COMMAND
shadow
SYSTEMS AFFECTED
Linux Slackware 3.2, 3.3, 3.4, 3.5
PROBLEM
Ted Hickman discovered following. He noticed something rather
"insecure" about the slackware 3.4 /bin/login (and probably other
versions). If the /etc/group file does not exist, any user who
logs into the system is given uid 0 gid 0!
buglord login: meek
Password:
initgroups: No such file or directory
Linux 2.0.34.
Last login: Fri Jul 10 20:56:17 on tty6.
You have mail.
buglord:~# id
uid=0(root) gid=0
The following is recorded in the syslog:
Jul 10 22:28:42 buglord login[25795]: initgroups failed for user `meek`:
No such file or directory
Further analysis was done by Richard Thomas. An examination of
shadow-971001 shows the following in libmisc/setugid.c:
/*
* setup_uid_gid() performs the following steps -
*
* set the supplementary group IDs
* optionally call specified function which may add more groups
* set the group ID to the value from the password file entry
* set the user ID to the value from the password file entry
*
* Returns 0 on success, or -1 on failure.
*/
int
setup_uid_gid(info, is_console)
const struct passwd *info;
int is_console;
{
#ifdef HAVE_INITGROUPS
/*
* For systems which support multiple concurrent groups, go get
* the group set from the /etc/group file.
*/
if (initgroups (info->pw_name, info->pw_gid) == -1) {
perror("initgroups");
SYSLOG((LOG_ERR, "initgroups failed for user `%s': %m\n",
info->pw_name));
closelog();
return -1;
}
[snip]
And src/login.c line 960:
setup_uid_gid(&pwent, is_console);
The call to setup_uid_gid() in login.c does no checking of the
return value. If initgroups cannot open /etc/group, the
setup_uid_gid() function returns before it gets around to the
setgid() and setuid() calls (hence the uid and gid are both still
0).

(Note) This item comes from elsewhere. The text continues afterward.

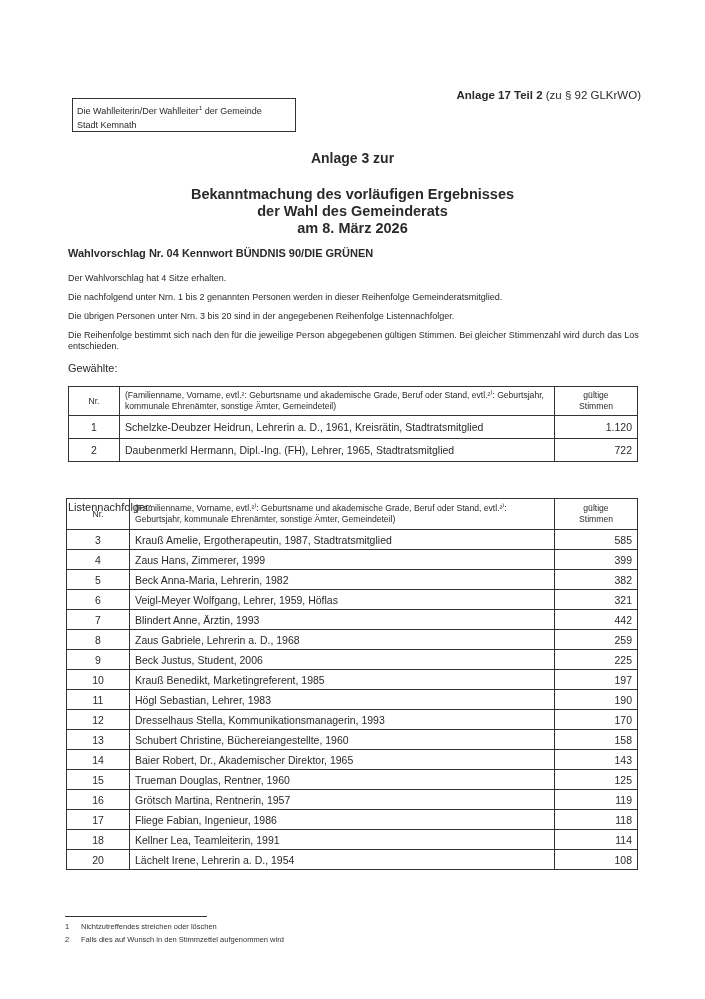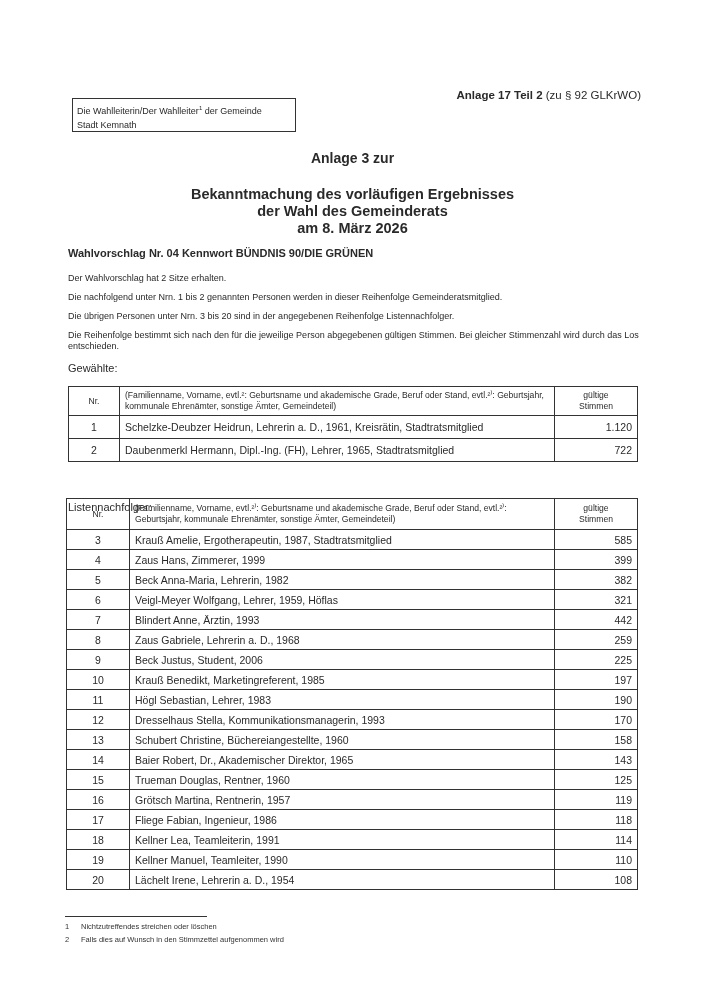"Der Wahlvorschlag hat 2 Sitze" div.abs { text: 2 -> 4 }
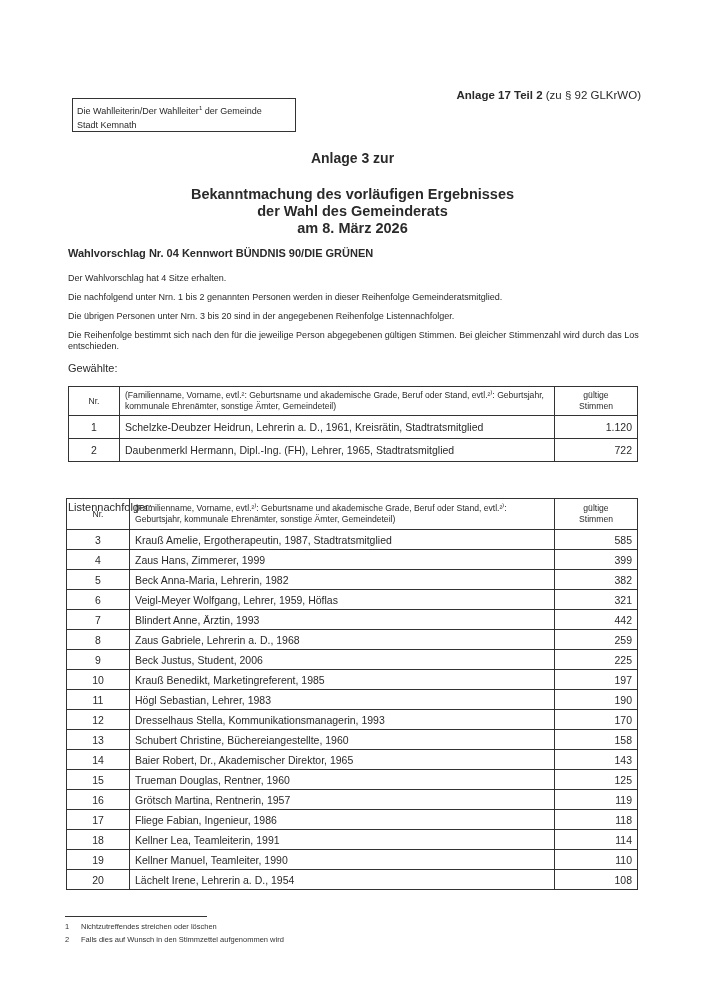"19" tr { html: <tr> <td>19</td> <td>Kellner Manuel, Teamleiter, 1990</td> <td>110</td> </tr> -> none }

No special claims to know what is happening in shadow, but it
appears that they decided to do the calls in setup() individually,
directly in login.c. Seems that if setup_uid_gid is nice enough
to return the success or failure status, the least we could do is
check it (ESPECIALLY since this is also the status of the setgid
and setuid calls!). Why do they still include the setup() function
if its not used? How does this become a security hole? Well if
you can find a way to delete the /etc/group file things could
become rather messy. The file has to actually be non-existent
(chmod 000 won't do it).
SOLUTION
So whats the fix? Well first of all, change src/login.c to:
if (setup_uid_gid(&pwent, is_console))
exit(1);
If we wanted to be fancy we could continue to login even if
initgroups() fails (most likely you don't "need" those extra
groups to get into the system and fix it). With _patch_ above you
can't crate create /etc/group after that (you can, but what
then?). This does not affect RedHat.